◆ ACTION ITEM: Here are the records. Write out exactly the lines between the one holding "[140,182,608,218] Food Production" and the one holding "[110,650,444,686] Health and", inclusive.

◆ RECORDS FOR PROCESSING:

-- Opening Marker --

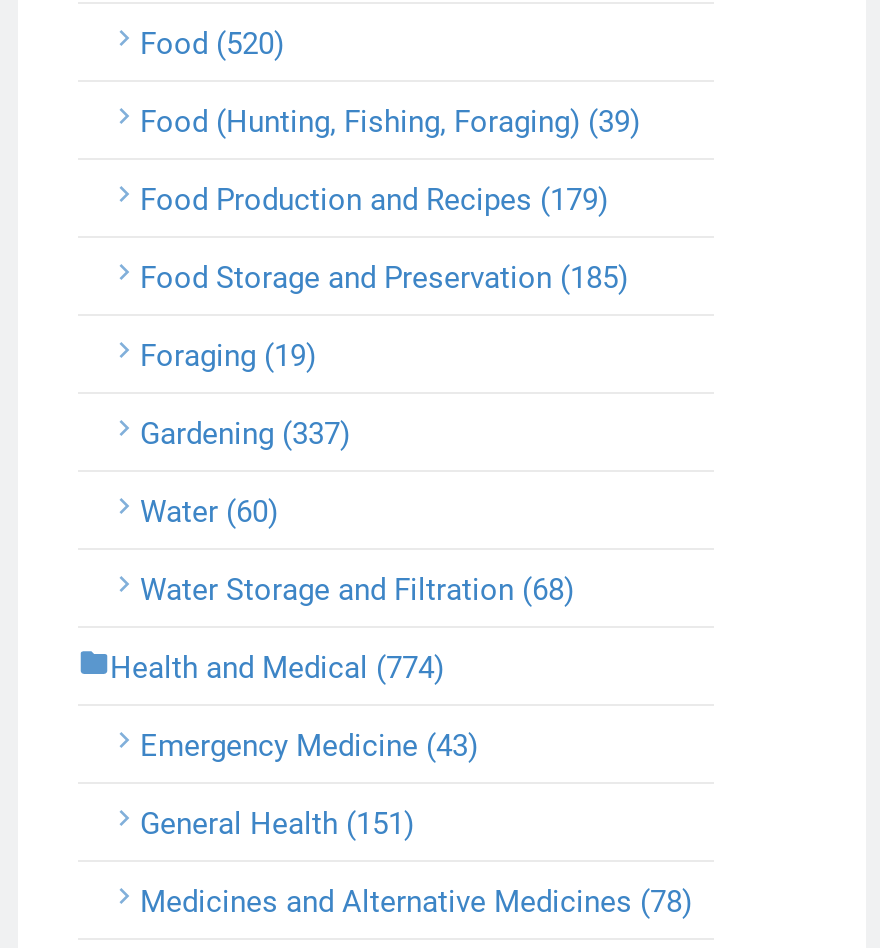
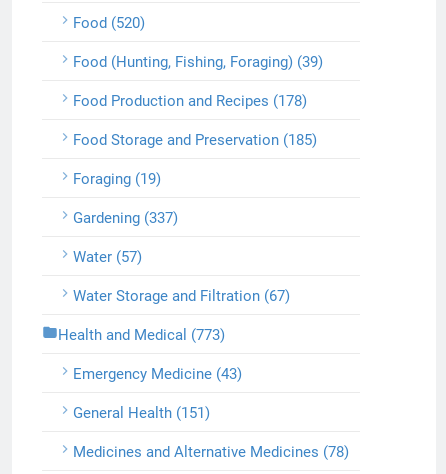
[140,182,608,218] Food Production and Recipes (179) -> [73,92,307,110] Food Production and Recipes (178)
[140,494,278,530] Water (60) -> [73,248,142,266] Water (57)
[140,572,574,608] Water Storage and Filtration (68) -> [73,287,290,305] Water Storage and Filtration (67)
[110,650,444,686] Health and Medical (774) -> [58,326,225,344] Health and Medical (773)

-- Closing Marker --
-- Opening Marker --

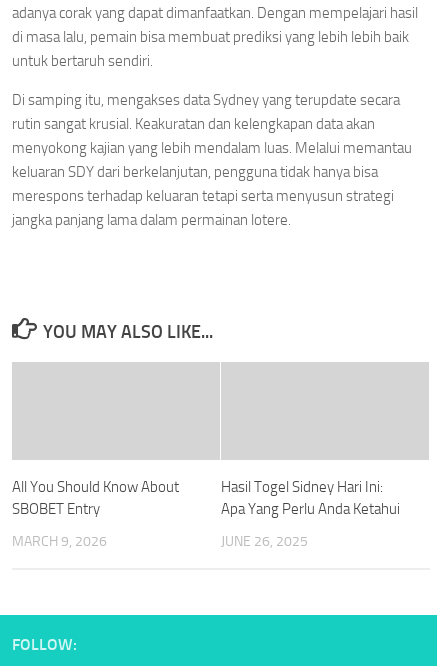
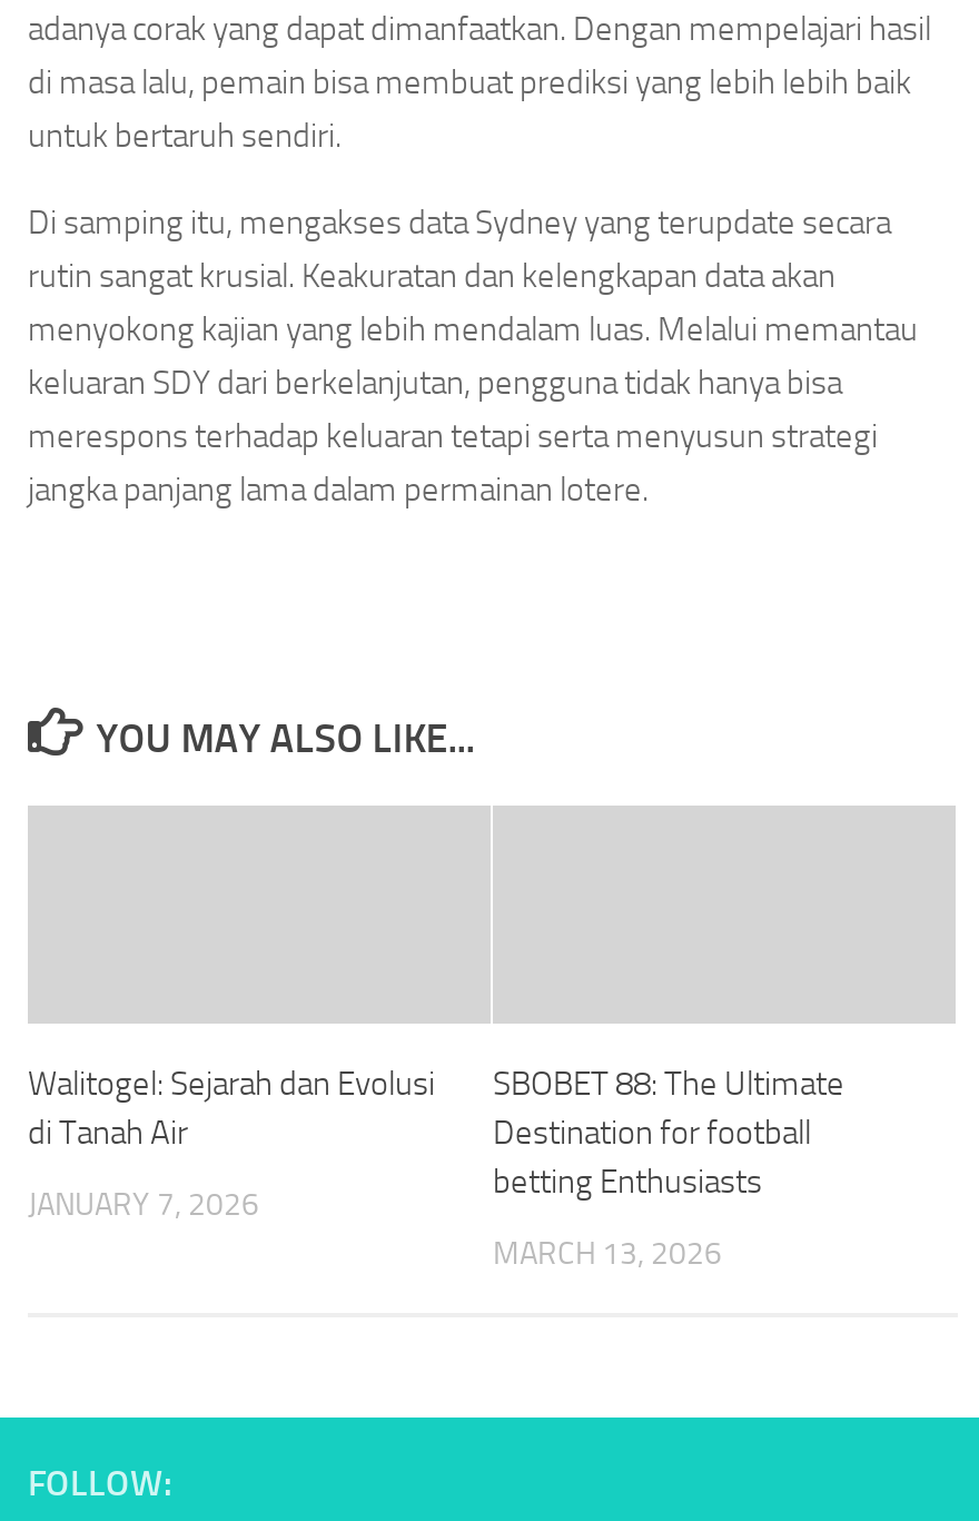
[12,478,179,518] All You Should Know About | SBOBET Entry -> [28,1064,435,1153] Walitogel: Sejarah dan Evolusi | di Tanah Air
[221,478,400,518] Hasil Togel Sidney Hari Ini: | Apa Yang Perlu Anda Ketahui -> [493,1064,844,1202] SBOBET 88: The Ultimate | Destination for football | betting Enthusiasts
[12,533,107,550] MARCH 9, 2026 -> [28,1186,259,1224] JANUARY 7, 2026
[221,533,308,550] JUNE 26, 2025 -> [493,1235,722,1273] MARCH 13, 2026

-- Closing Marker --

◆ TASK RESPONSE:
[140,182,608,218] Food Production and Recipes (179) -> [73,92,307,110] Food Production and Recipes (178)
[140,494,278,530] Water (60) -> [73,248,142,266] Water (57)
[140,572,574,608] Water Storage and Filtration (68) -> [73,287,290,305] Water Storage and Filtration (67)
[110,650,444,686] Health and Medical (774) -> [58,326,225,344] Health and Medical (773)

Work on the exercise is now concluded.